Your response should contain each line of the data that includes "modificationType".

++++ Supplied entries ++++

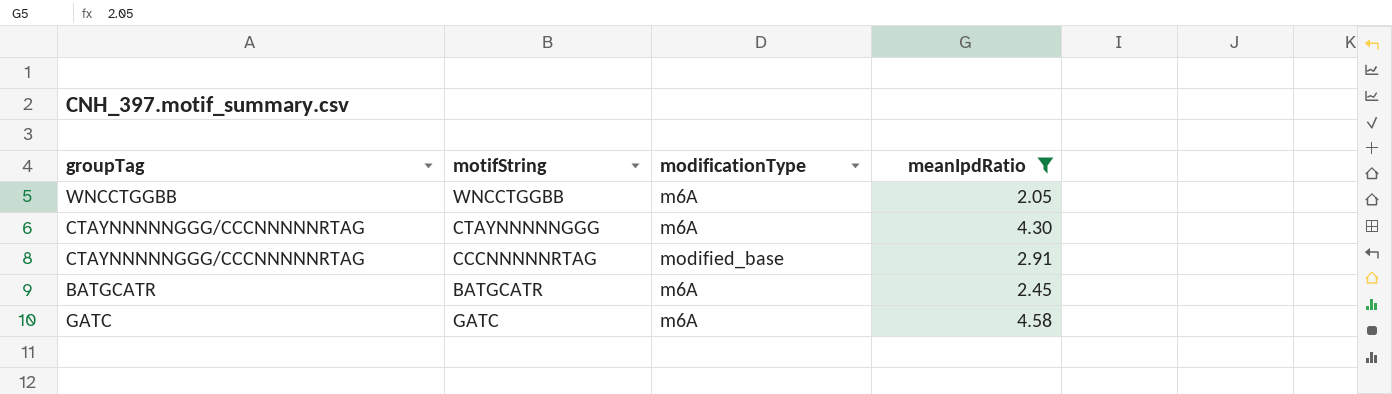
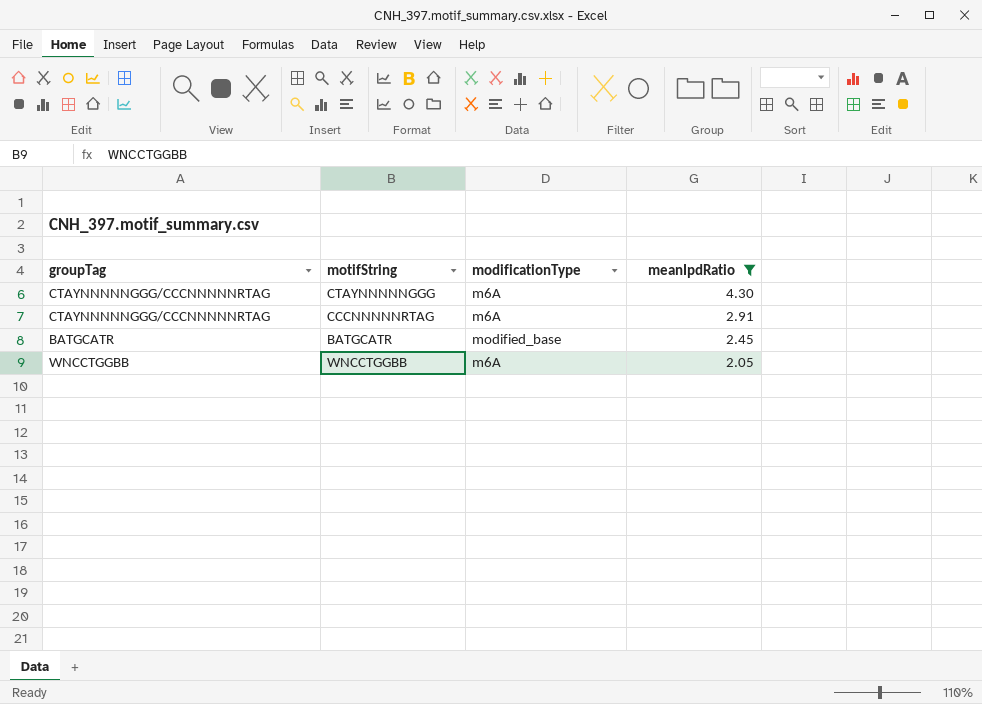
row order: none -> meanIpdRatio descending
row GATC: GATC | m6A | 4.58 -> none
CCCNNNNNRTAG | modificationType: modified_base -> m6A
BATGCATR | modificationType: m6A -> modified_base

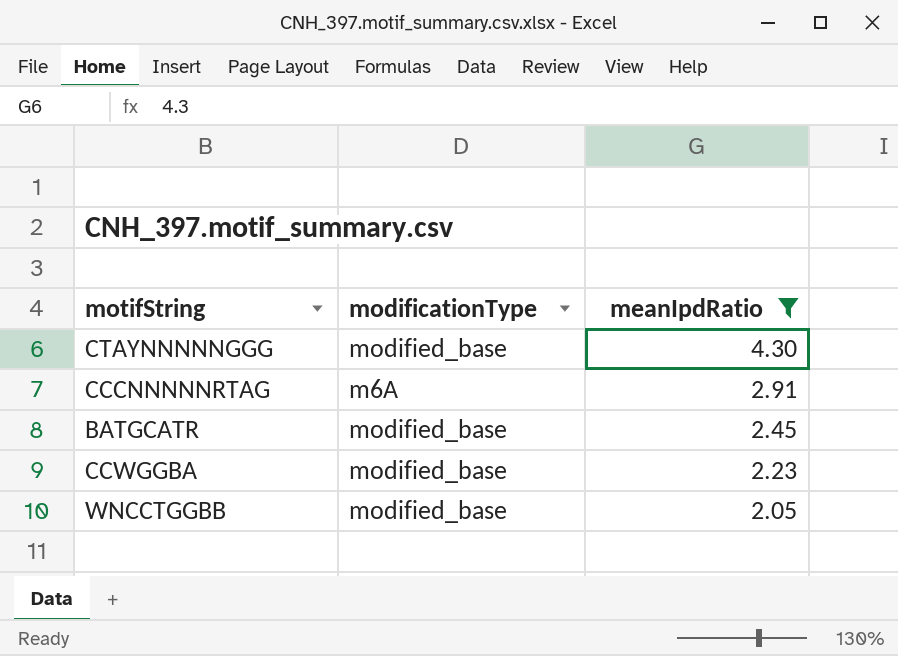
column groupTag | position: 1 -> none
CTAYNNNNNGGG | modificationType: m6A -> modified_base
row CCWGGBA: none -> modified_base | 2.23
WNCCTGGBB | modificationType: m6A -> modified_base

++++

> [Result for this task]
CCCNNNNNRTAG | modificationType: modified_base -> m6A
BATGCATR | modificationType: m6A -> modified_base
CTAYNNNNNGGG | modificationType: m6A -> modified_base
WNCCTGGBB | modificationType: m6A -> modified_base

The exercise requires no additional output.